───── Exercise data ─────

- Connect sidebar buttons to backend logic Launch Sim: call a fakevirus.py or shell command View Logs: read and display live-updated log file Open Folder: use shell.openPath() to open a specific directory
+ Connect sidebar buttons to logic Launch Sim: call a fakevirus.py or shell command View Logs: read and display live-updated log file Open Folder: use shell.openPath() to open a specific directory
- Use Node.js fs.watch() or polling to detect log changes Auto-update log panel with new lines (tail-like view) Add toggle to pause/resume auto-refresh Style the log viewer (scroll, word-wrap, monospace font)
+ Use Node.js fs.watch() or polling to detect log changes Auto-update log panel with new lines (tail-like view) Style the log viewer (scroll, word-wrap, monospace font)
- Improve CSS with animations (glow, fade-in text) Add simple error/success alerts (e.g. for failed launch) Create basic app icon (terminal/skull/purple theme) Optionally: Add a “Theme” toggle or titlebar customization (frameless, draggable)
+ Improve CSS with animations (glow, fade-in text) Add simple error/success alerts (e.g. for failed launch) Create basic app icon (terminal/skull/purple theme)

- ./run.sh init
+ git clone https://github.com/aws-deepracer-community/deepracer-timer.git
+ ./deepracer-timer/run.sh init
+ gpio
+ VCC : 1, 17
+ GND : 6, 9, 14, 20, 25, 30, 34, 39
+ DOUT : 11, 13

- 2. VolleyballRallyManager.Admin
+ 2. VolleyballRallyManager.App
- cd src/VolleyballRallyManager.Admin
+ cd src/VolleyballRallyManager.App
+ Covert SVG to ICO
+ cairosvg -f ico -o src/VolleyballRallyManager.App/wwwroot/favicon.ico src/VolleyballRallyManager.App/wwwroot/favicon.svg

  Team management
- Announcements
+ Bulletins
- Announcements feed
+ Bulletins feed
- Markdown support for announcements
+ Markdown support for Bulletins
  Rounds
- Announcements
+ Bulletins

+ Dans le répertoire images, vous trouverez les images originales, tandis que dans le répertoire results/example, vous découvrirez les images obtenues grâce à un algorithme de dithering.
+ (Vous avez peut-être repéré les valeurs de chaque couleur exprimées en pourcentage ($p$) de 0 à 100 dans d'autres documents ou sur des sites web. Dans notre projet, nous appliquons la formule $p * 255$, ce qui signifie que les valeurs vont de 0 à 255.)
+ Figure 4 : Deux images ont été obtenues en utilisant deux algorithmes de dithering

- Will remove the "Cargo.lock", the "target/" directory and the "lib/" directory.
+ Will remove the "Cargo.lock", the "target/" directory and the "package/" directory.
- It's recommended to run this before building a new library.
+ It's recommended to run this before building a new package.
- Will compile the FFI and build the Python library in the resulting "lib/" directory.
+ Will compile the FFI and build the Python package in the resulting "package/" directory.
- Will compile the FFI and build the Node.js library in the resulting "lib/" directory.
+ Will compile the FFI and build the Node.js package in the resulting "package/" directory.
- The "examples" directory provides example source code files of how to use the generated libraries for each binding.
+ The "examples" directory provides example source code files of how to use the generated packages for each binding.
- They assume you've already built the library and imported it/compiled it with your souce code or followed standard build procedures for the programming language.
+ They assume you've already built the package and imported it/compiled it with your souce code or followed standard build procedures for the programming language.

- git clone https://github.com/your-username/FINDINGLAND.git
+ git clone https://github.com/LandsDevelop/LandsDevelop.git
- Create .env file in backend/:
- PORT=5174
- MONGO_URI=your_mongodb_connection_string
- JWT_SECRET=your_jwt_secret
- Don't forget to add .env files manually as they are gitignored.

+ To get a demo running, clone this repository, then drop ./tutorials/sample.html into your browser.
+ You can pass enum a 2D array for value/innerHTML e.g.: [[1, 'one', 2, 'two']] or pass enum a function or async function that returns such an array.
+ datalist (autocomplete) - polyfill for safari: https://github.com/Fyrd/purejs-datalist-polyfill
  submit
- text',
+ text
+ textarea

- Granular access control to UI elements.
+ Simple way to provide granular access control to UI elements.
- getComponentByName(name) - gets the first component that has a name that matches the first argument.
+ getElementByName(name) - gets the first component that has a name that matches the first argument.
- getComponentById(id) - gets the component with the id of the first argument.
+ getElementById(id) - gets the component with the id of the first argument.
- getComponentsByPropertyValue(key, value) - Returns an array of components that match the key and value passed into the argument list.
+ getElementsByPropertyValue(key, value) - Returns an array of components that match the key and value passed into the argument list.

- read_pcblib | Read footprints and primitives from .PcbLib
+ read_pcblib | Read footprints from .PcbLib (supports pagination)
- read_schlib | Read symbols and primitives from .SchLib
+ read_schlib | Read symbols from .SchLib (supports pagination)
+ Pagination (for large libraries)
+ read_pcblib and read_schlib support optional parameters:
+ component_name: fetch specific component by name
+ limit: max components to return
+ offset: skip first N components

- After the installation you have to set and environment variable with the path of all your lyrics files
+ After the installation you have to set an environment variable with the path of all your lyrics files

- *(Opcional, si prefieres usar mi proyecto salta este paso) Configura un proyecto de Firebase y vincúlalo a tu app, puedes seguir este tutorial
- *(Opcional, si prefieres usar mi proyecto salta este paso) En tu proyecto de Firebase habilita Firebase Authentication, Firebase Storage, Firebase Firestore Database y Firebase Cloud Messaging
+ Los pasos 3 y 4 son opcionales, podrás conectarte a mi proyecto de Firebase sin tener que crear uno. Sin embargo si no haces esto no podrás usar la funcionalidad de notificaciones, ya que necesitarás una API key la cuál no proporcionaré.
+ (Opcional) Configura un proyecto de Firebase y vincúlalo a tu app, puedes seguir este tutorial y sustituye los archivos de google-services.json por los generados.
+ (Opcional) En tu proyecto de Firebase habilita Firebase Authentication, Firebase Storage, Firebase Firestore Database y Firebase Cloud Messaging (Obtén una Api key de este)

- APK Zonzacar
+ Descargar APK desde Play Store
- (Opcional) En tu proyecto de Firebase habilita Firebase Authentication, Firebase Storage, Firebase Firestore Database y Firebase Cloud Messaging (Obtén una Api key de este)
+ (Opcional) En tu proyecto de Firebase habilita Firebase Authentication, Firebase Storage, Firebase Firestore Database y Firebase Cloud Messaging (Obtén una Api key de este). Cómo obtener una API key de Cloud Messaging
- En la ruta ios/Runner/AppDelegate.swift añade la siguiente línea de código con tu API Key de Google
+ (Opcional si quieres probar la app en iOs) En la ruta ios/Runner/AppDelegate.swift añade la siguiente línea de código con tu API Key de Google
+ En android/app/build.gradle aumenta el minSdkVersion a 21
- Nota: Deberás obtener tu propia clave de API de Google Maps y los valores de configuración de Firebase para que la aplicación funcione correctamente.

─────

Exercise description: Please transcribe exactly the lines above from the line that has "a new package." up to and including the line that has "packages for each binding."; no other line belongs in the answer.

Exercise solution:
+ It's recommended to run this before building a new package.
- Will compile the FFI and build the Python library in the resulting "lib/" directory.
+ Will compile the FFI and build the Python package in the resulting "package/" directory.
- Will compile the FFI and build the Node.js library in the resulting "lib/" directory.
+ Will compile the FFI and build the Node.js package in the resulting "package/" directory.
- The "examples" directory provides example source code files of how to use the generated libraries for each binding.
+ The "examples" directory provides example source code files of how to use the generated packages for each binding.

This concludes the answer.